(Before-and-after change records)
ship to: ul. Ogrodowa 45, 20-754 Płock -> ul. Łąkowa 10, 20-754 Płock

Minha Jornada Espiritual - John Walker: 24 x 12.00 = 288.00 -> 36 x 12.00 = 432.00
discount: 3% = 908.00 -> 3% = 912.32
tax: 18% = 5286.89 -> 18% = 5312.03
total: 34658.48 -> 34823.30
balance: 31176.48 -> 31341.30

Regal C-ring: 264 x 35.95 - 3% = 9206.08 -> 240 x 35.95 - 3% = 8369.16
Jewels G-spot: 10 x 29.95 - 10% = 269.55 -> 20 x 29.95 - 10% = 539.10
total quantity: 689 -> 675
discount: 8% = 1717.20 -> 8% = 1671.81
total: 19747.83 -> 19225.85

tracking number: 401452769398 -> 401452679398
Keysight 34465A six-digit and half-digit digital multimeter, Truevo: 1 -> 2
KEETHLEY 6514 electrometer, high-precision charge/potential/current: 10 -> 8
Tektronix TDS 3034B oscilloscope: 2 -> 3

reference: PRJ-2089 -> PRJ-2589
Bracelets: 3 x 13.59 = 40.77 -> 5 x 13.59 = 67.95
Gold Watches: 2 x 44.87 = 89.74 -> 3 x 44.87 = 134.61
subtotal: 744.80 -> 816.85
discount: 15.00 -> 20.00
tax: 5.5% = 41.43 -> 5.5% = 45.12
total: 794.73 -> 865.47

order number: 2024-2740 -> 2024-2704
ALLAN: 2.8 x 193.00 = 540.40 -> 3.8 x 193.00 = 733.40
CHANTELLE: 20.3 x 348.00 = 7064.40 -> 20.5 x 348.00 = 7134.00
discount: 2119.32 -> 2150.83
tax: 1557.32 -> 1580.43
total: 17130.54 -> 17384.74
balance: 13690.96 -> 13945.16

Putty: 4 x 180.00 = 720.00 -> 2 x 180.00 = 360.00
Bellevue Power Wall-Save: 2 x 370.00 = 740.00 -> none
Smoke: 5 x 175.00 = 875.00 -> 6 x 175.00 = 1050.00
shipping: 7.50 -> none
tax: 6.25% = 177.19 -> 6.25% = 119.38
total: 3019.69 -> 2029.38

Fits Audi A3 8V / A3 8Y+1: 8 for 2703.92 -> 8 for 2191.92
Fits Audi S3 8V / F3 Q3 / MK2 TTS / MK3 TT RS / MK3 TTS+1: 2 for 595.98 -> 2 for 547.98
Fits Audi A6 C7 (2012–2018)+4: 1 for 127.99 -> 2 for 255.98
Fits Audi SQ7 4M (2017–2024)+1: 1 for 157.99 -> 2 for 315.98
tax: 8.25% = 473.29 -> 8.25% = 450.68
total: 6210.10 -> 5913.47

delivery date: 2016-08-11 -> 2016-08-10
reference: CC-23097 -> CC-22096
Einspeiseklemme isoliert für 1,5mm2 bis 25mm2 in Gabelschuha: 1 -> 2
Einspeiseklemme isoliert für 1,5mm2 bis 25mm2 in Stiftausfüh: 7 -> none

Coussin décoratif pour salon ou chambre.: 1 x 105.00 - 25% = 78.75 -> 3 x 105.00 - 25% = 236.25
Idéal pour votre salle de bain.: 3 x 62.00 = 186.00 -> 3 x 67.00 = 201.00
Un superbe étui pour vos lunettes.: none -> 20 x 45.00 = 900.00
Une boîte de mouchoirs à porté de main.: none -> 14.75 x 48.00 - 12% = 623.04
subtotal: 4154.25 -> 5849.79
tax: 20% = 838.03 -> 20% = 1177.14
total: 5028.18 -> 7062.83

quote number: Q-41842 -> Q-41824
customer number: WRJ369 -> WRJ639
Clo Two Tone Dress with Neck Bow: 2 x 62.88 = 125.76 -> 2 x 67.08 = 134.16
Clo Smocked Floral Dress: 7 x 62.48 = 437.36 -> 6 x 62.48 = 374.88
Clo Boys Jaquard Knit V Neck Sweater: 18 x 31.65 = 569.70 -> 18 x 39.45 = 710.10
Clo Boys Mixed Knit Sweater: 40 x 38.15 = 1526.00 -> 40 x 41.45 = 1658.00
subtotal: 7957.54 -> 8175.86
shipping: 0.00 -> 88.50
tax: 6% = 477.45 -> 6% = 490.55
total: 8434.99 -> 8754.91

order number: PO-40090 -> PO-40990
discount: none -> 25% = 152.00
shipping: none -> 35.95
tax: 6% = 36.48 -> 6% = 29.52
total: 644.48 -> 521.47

TASK ITEM →
Which of the lines above include the word "Boys"? List those lines.

ANSWER SECTION →
Clo Boys Jaquard Knit V Neck Sweater: 18 x 31.65 = 569.70 -> 18 x 39.45 = 710.10
Clo Boys Mixed Knit Sweater: 40 x 38.15 = 1526.00 -> 40 x 41.45 = 1658.00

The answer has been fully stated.